Time Machine and Evernote for Disaster Recovery

Oh my god… my hard drive crashed! What do I do now?!?

How many times have you had a students or colleagues say these words to you? When they do it is as if their lives — their digital lives for sure — have come to an end.

When laptops crash, hard drives fail you need a plan to recover everything. When we were preparing to launch our 1to1 program we spent a lot of time debating how best to solve this problem.

We looked at a number of server-based solutions and cloud-based alternatives, and each solution had their pros and cons. However, each had huge bandwidth concerns for the local network and/or Internet connections. We also needed to figure out what would and wouldn’t backup on every students and faculty members laptop (almost 1000).

Something else we uncovered is that it took the burden of backup off of the plates of the end-user and transferred it to someone else… the IT department.

This made us think… “What are we teaching?
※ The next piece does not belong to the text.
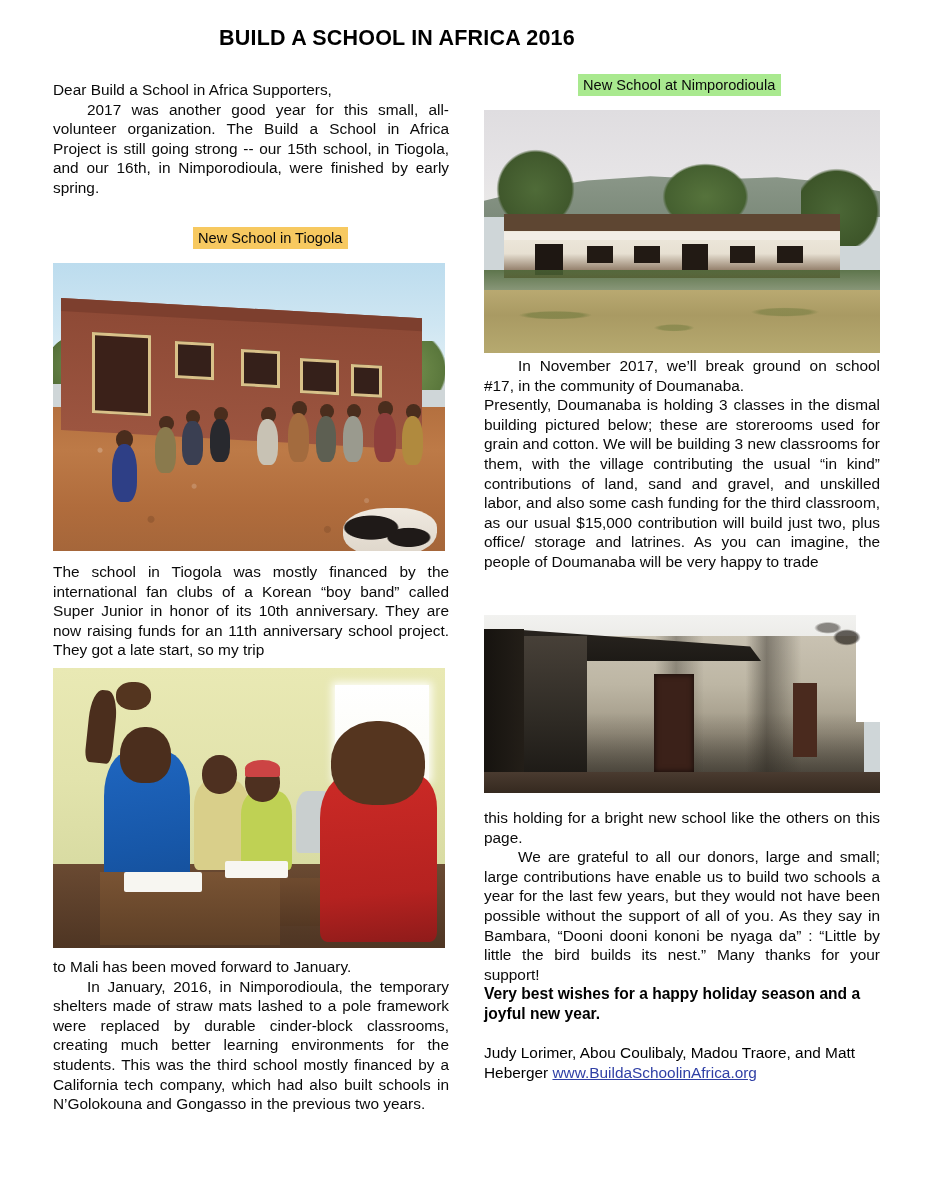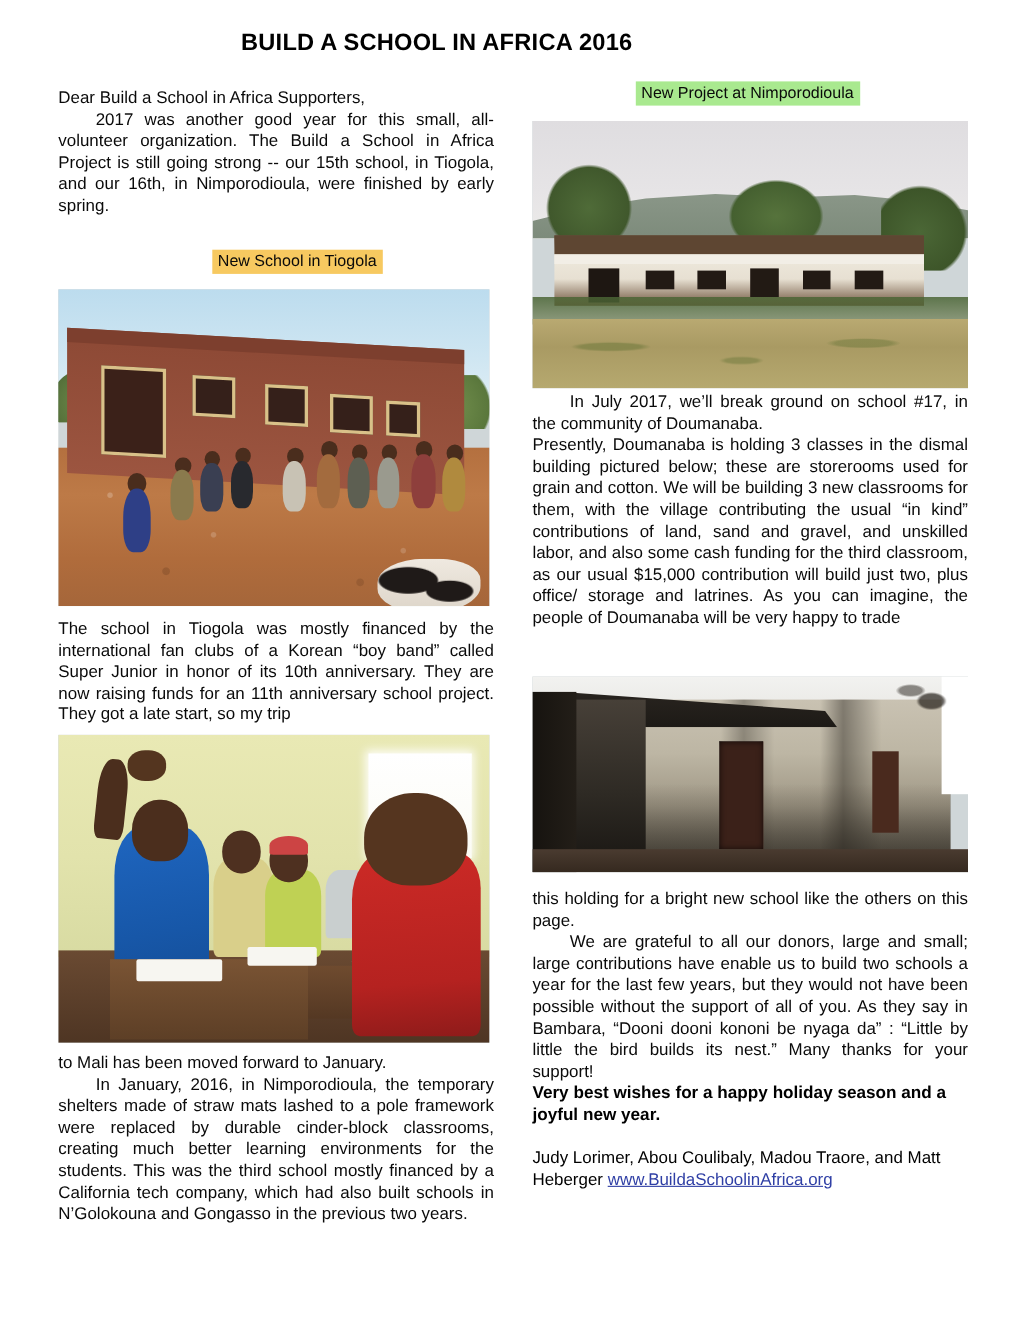"New Project at Nimporodioula" span.caption { text: Project -> School }
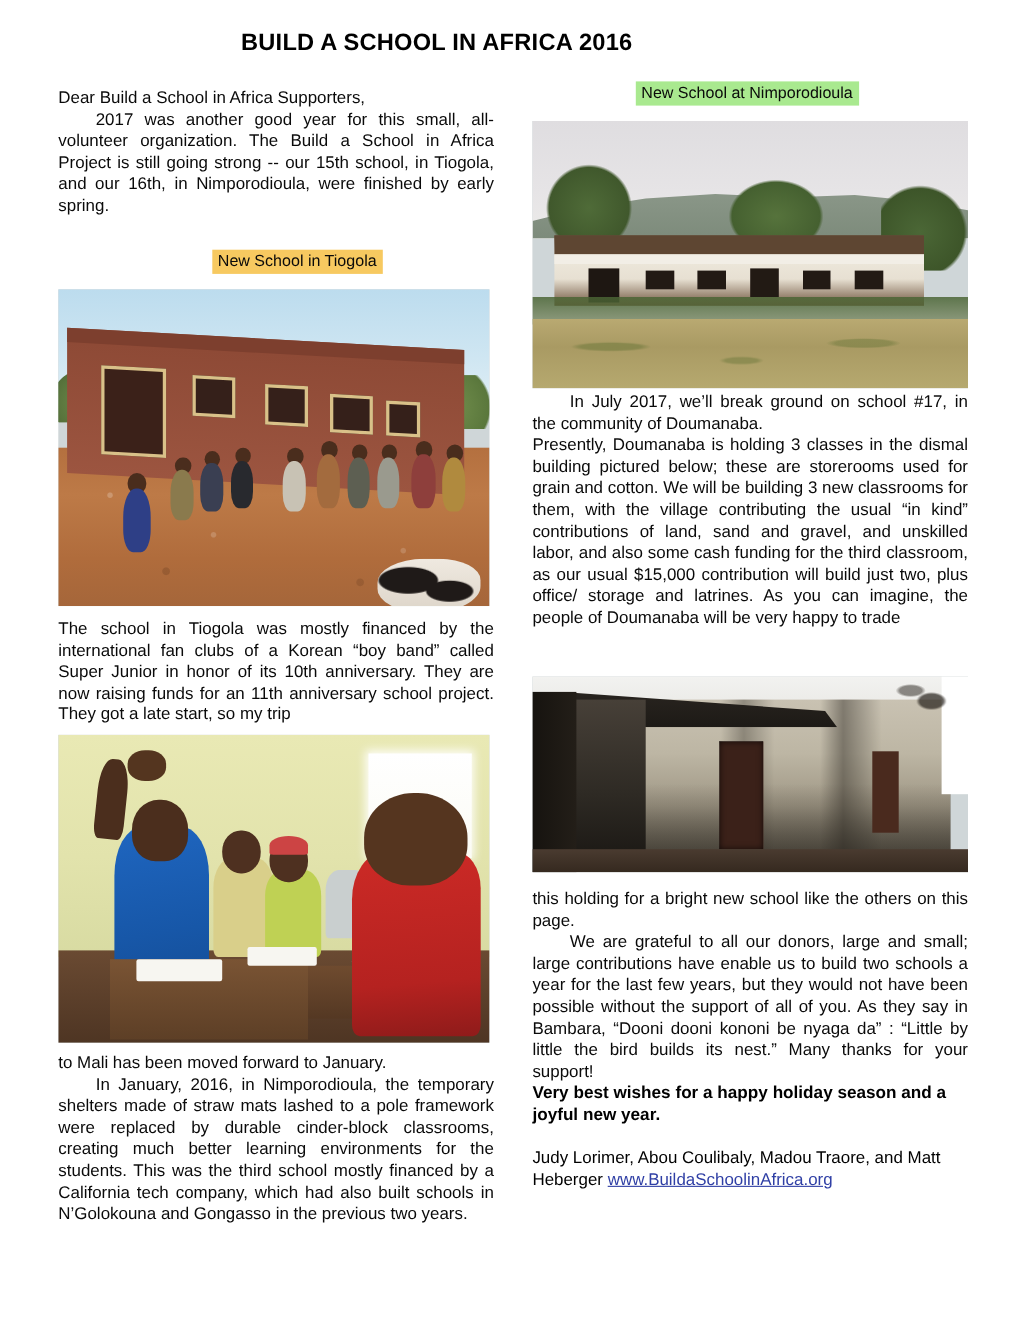"In July 2017, we’ll break" span { text: July -> November }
As members of an IT staff in a school we have to think about what it is we are teaching as well. How are we preparing people to manage their own lives when they are outside of the school walls.

In the “real world”, no one looks after our files in this way and it is our job to teach all of our users about responsibility.  Handling backups for our users would not be preparing any of them for what they need to do in their digital lives.

So how to do this? How do we provide a disaster recovery plan to the individual that emphasized personal responsibility along with providing a complete backup solution? Time Machine and Evernote!

First, Time Machine. As we looked at and met with a number of consultants and engineers when we were discussing the possibilities in every case we were looking at larger server-based storage solution that would eat up budget, bandwidth and require a large investment of time to set-up and administer. Time Machine took all of these concerned and threw them out the window —  at only the cost of an external hard drive.

In our program, everyone received a 500GB hard drive — double the size of the internal drive — to use as his or her primary back-up drive. Each user is responsible for backing up their laptops every night as they charged them for the next day. This process not only backs up everything on their machines, but also eliminates the concerns over what to back up, providing a drive from which to recover. Time Machine also provides for versioning on documents and data, so that you can go back in time to recover or restore anything lost days or weeks before.

Now you may be asking yourself, how do we ensure that people are actually backing up their computers on a regular basis? We use JAMF Casper management suite to manage all of our laptops. We are able to run reports that show when the most recent back up has been run and we can then have conversations with the students, faculty or entire school as we look at and analyze the data we have.

With this model we tell everyone to leave their back-up drive at home and never to keep the laptop and the drive together, outside of the time when you are backing it up. The reason for this is that if you have your laptop and the drive in your backpack and the backpack is lost or stolen you have just lost everything. In the event that we need to restore a laptop from the Time Machine drive the student or faculty members needs only to bring in the external drive and we can restore everything to a new machine or new internal hard drive.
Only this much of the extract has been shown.